Please leave, he said.
The next two houses were more accommodating. One woman had hardly gotten the door open before she recognized the volunteers and said cheerfully, “We’re voting for him!” Down the street, Michael Elliott assured the volunteers they could count on his vote June 5.
They chit-chatted for a minute and Montenari mentioned that she and O’Healy had organized the rallies outside Issa’s office. Elliott nodded in agreement. He’d been to one of the rallies himself, he said.
Of all the candidates in the running, Republican Assemblyman Rocky Chavez, a Marine and former Oceanside City Council member, probably has the most name recognition. He’d been the early favorite but his position has slipped in the wake of attacks by both local Republicans and national Democratic operatives over Chavez’s willingness to break with his own party – as he did last year on a system of permits for the state’s major carbon polluters.

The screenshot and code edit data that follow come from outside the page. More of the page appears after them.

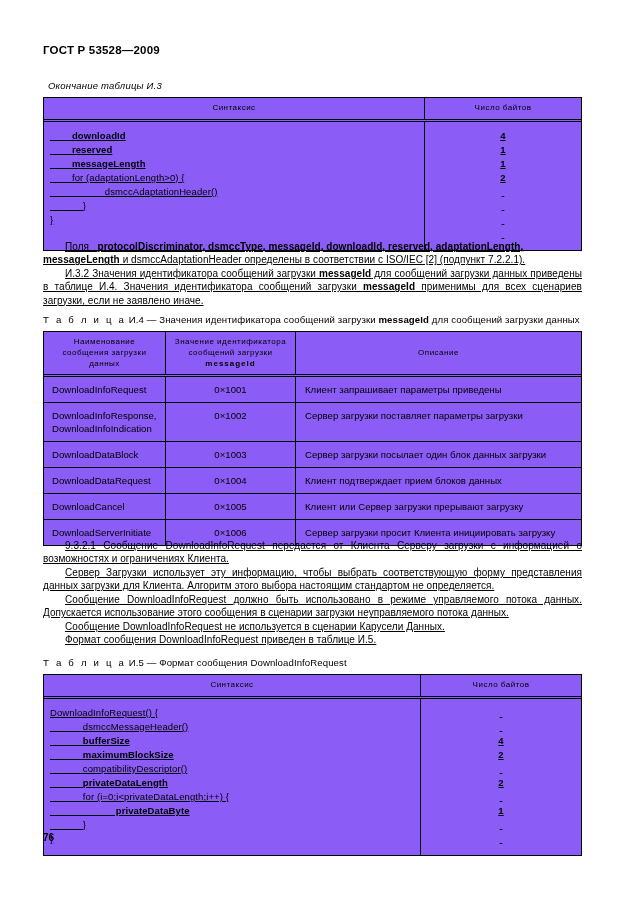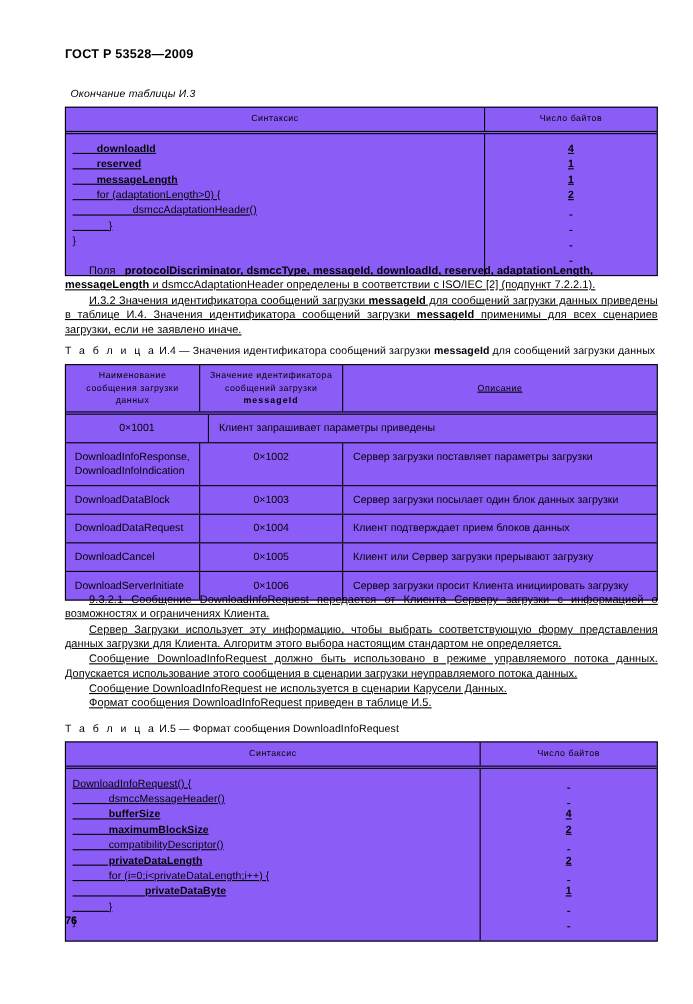--- a/index.html
+++ b/index.html
@@ -21,7 +21,6 @@
     width: 608px;
     height: 913px;
     overflow: hidden;
-    margin-left: 16px;
   }
 
   

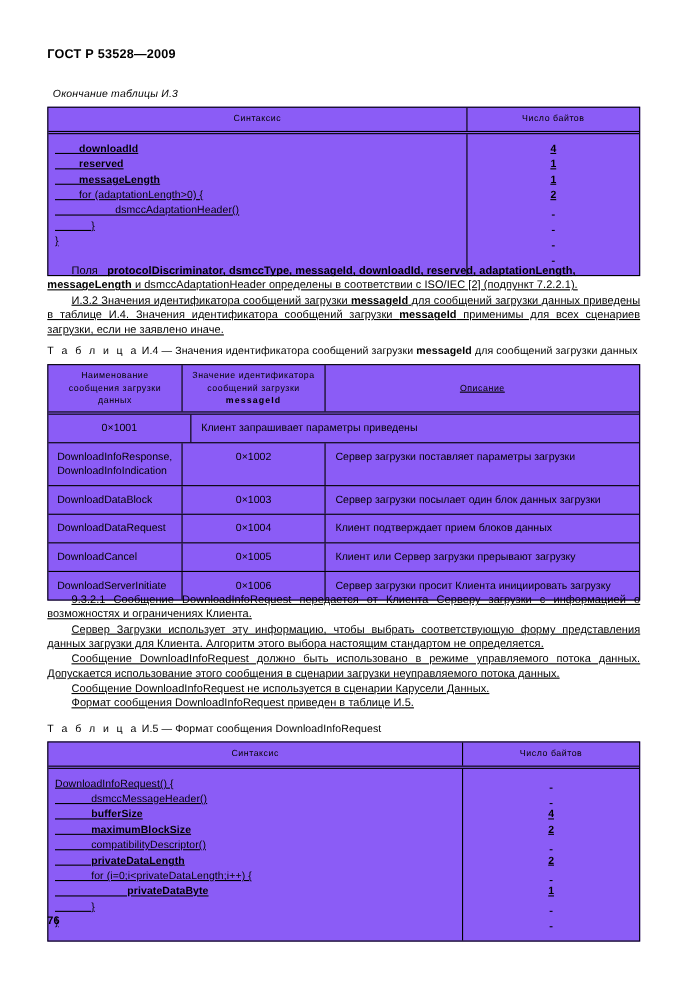--- a/index.html
+++ b/index.html
@@ -219,7 +219,7 @@
         <div>сообщений загрузки</div>
         <div style="font-weight:bold; letter-spacing:1px;">messageId</div>
       </div>
-      <div class="hdr-cell" style="flex:1; display:flex; align-items:center; justify-content:center;text-decoration:underline;">Описание</div>
+      <div class="hdr-cell" style="flex:1; display:flex; align-items:center; justify-content:center;">Описание</div>
     </div>
     <div id="i4-rows">
         <div class="vt-row first">

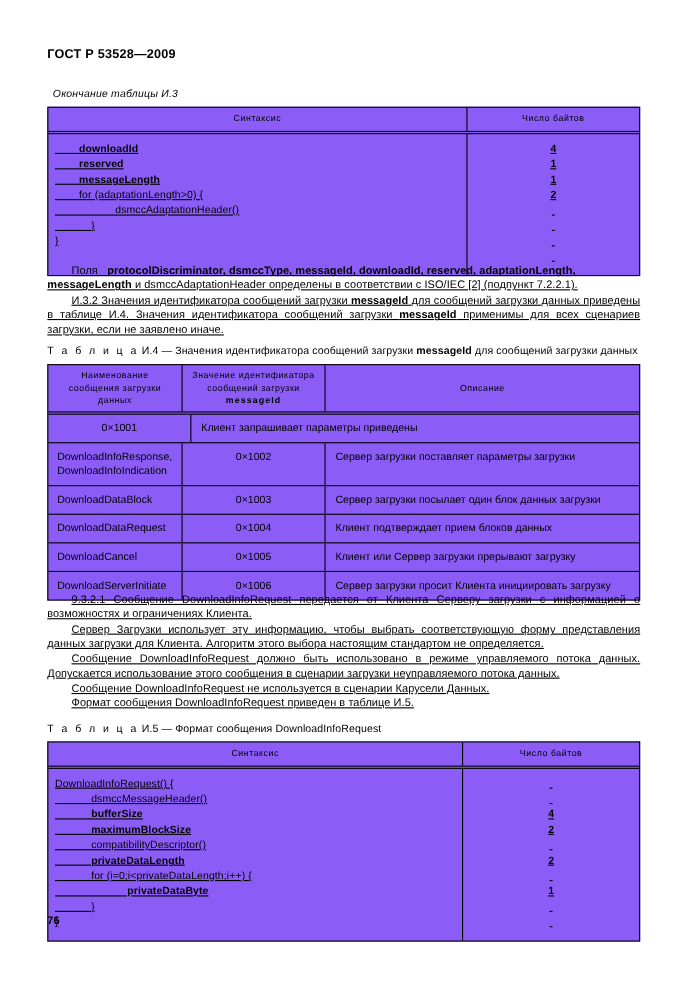--- a/index.html
+++ b/index.html
@@ -223,6 +223,7 @@
     </div>
     <div id="i4-rows">
         <div class="vt-row first">
+          <div class="vt-c1 divider" style="white-space: pre-line;">DownloadInfoRequest</div>
           <div class="vt-c2 divider">0×1001</div>
           <div class="vt-c3">Клиент запрашивает параметры приведены</div>
         </div>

But that’s exactly what members of Chavez’s base say they appreciate about him.

Issa emerged in the 2016 election as one of Trump’s most adamant supporters. Chavez, on the other hand, has made clear that sometimes he agrees with the president and sometimes he doesn’t, and that’s how the House of Representatives was designed — as a check on executive power.

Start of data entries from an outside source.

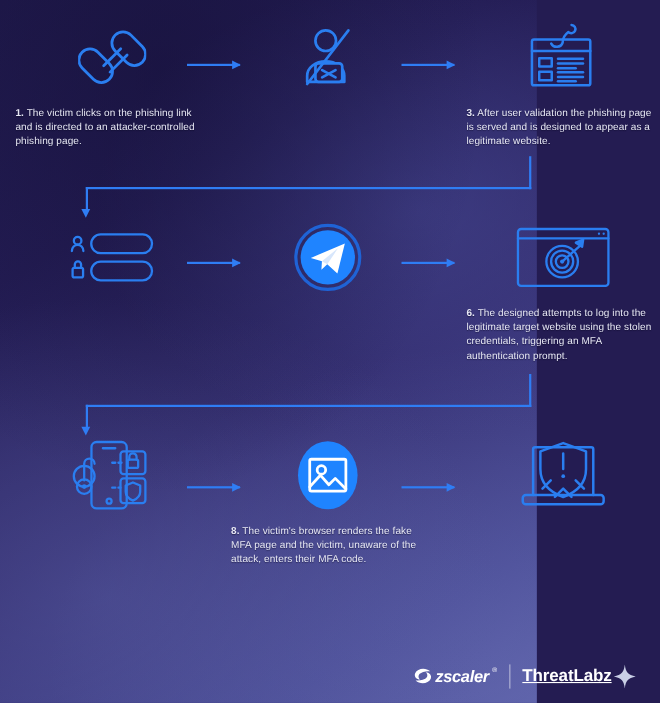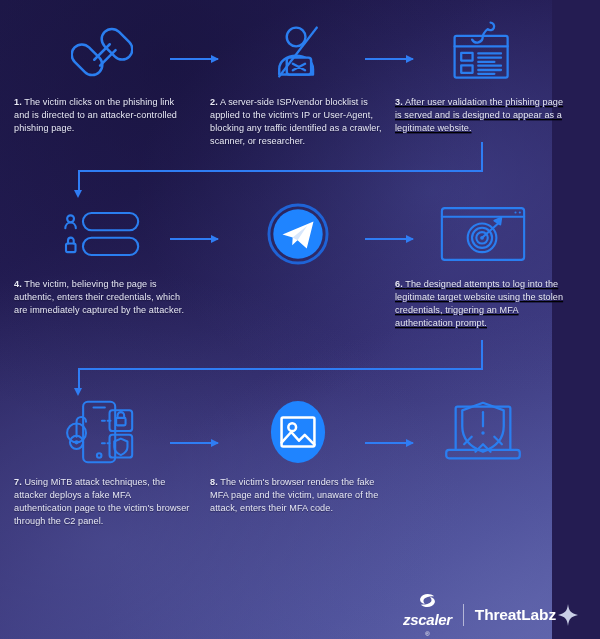--- a/index.html
+++ b/index.html
@@ -9,7 +9,7 @@
     background:#241c52;
   }
   .canvas{
-    position:relative;width:552px;height:639px;
+    position:relative;width:488px;height:639px;
     background:
       radial-gradient(ellipse 420px 300px at 78% 30%, rgba(72,74,150,.55) 0%, rgba(48,44,110,0) 70%),
       radial-gradient(ellipse 500px 380px at 20% 85%, rgba(86,90,160,.50) 0%, rgba(48,44,110,0) 72%),

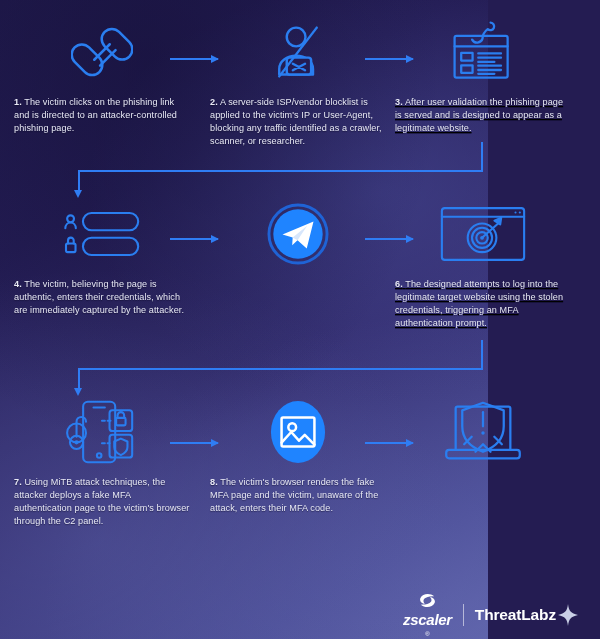--- a/index.html
+++ b/index.html
@@ -151,10 +151,6 @@
             <line x1="52" y1="6" x2="12" y2="58" stroke-width="2.6"></line>
           </g>
         </svg>
-      </div>
-      <div class="steptext">
-        <span class="num">2.</span>
-        <span>A server-side ISP/vendor blocklist is applied to the victim's IP or User-Agent, blocking any traffic identified as a crawler, scanner, or researcher.</span>
       </div>
     </div>
 

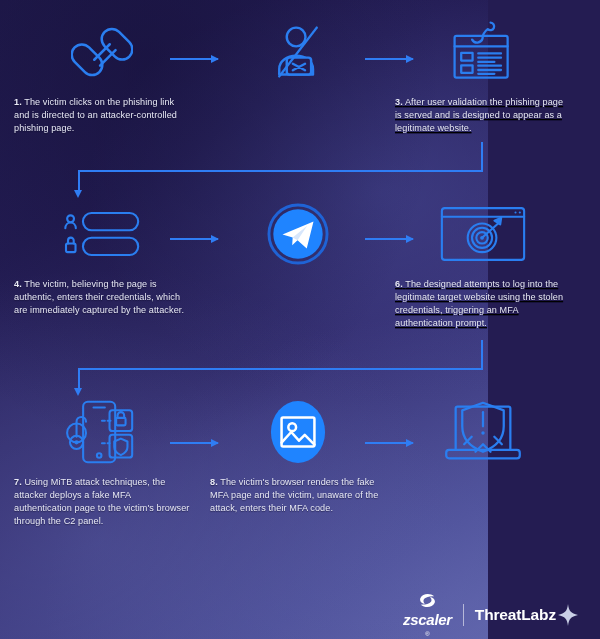--- a/index.html
+++ b/index.html
@@ -26,7 +26,7 @@
   .step{position:absolute;width:176px;}
   .col1{left:14px;}
   .col2{left:210px;}
-  .col3{left:395px;text-decoration:underline;}
+  .col3{left:424px;}
   .row1{top:16px;}
   .row2{top:198px;}
   .row3{top:396px;}

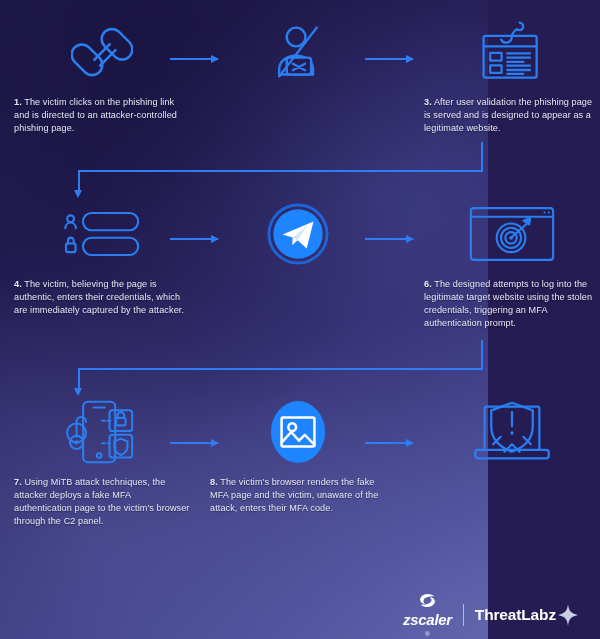--- a/index.html
+++ b/index.html
@@ -190,10 +190,6 @@
             <rect x="22" y="30" width="58" height="18" rx="9"></rect>
           </g>
         </svg>
-      </div>
-      <div class="steptext">
-        <span class="num">4.</span>
-        <span>The victim, believing the page is authentic, enters their credentials, which are immediately captured by the attacker.</span>
       </div>
     </div>
 

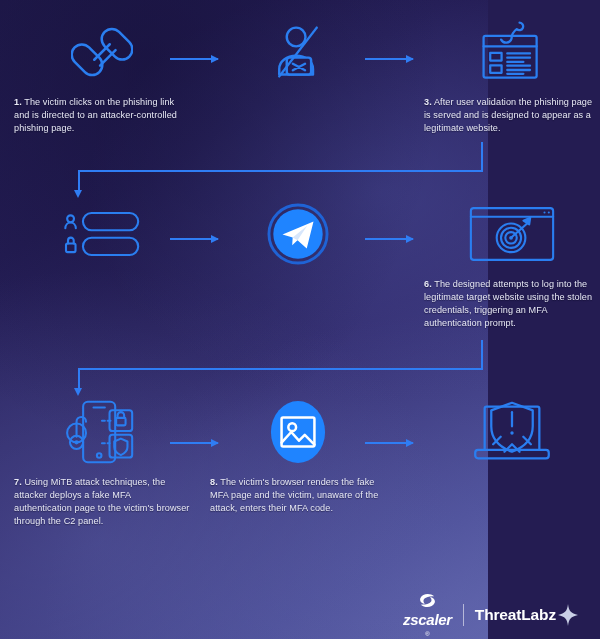--- a/index.html
+++ b/index.html
@@ -247,10 +247,6 @@
           </g>
         </svg>
       </div>
-      <div class="steptext">
-        <span class="num">7.</span>
-        <span>Using MiTB attack techniques, the attacker deploys a fake MFA authentication page to the victim's browser through the C2 panel.</span>
-      </div>
     </div>
 
     <div class="step col2 row3">

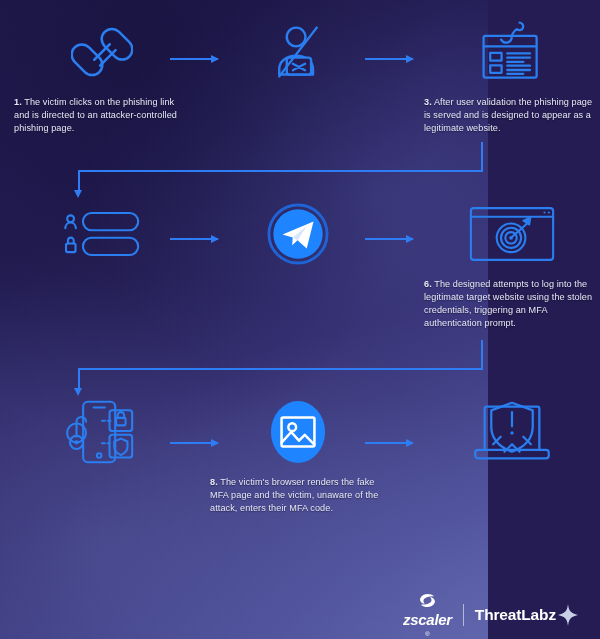--- a/index.html
+++ b/index.html
@@ -88,7 +88,7 @@
     padding-right:22px;box-sizing:border-box;gap:12px;
   }
   .brand{display:flex;align-items:center;gap:11px;}
-  .zs{display:flex;align-items:center;gap:3px;flex-direction:column;}
+  .zs{display:flex;gap:3px;}
   .zs-word{
     color:#ffffff;font-size:15px;font-weight:bold;font-style:italic;
     letter-spacing:-.02em;

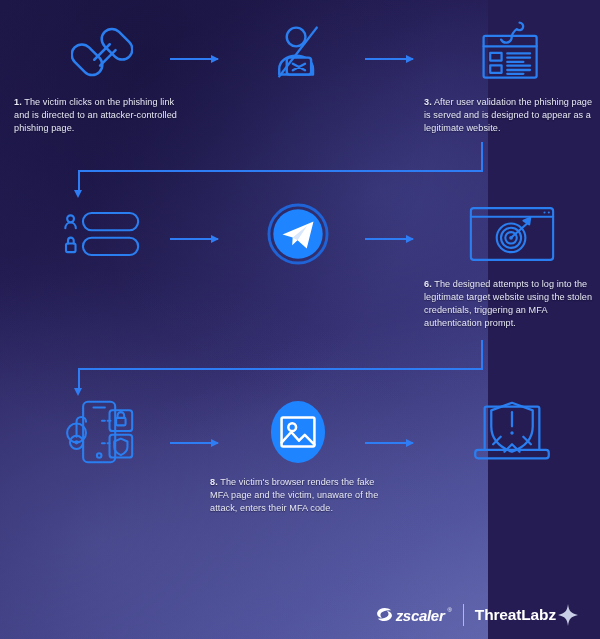--- a/index.html
+++ b/index.html
@@ -96,7 +96,7 @@
   .zs-reg{color:#ffffff;font-size:6px;vertical-align:super;}
   .divider{width:1px;height:22px;background:rgba(255,255,255,.55);}
   .tl{display:flex;align-items:center;gap:2px;}
-  .tl-word{color:#ffffff;font-size:15.5px;font-weight:bold;letter-spacing:-.01em;}
+  .tl-word{color:#ffffff;font-size:15.5px;font-weight:bold;letter-spacing:-.01em;text-decoration:underline;}
 </style>
 </head>
 <body>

“I think there’s a misconception that Republicans are all about Trump,” said Matt O’Donnell, an 18-year-old who went door to door on behalf of Chavez on Sunday.
O’Donnell and another volunteer, Brian Stowe, are members of the American Patriots student club at La Costa Canyon High School. Stowe said Chavez made an impression when he spoke to the club last year and then sought its advice about running for Congress. Chavez could have dismissed the thoughts of a bunch of high school kids, but he didn’t, Stowe said.
The Chavez campaign was using an app to store voter data gathered in the field. Beyond that, it had few of the assets I’d seen in other parts of the district, among the other campaigns. There were no scripts, no talking points, no strategy about how to get people to the polls.
Moments before they split up in their cars, one volunteer talked to Chavez about deer hunting.
Correction: An earlier version of this post misidentified Ella Chambers; she is a junior at Torrey Pines.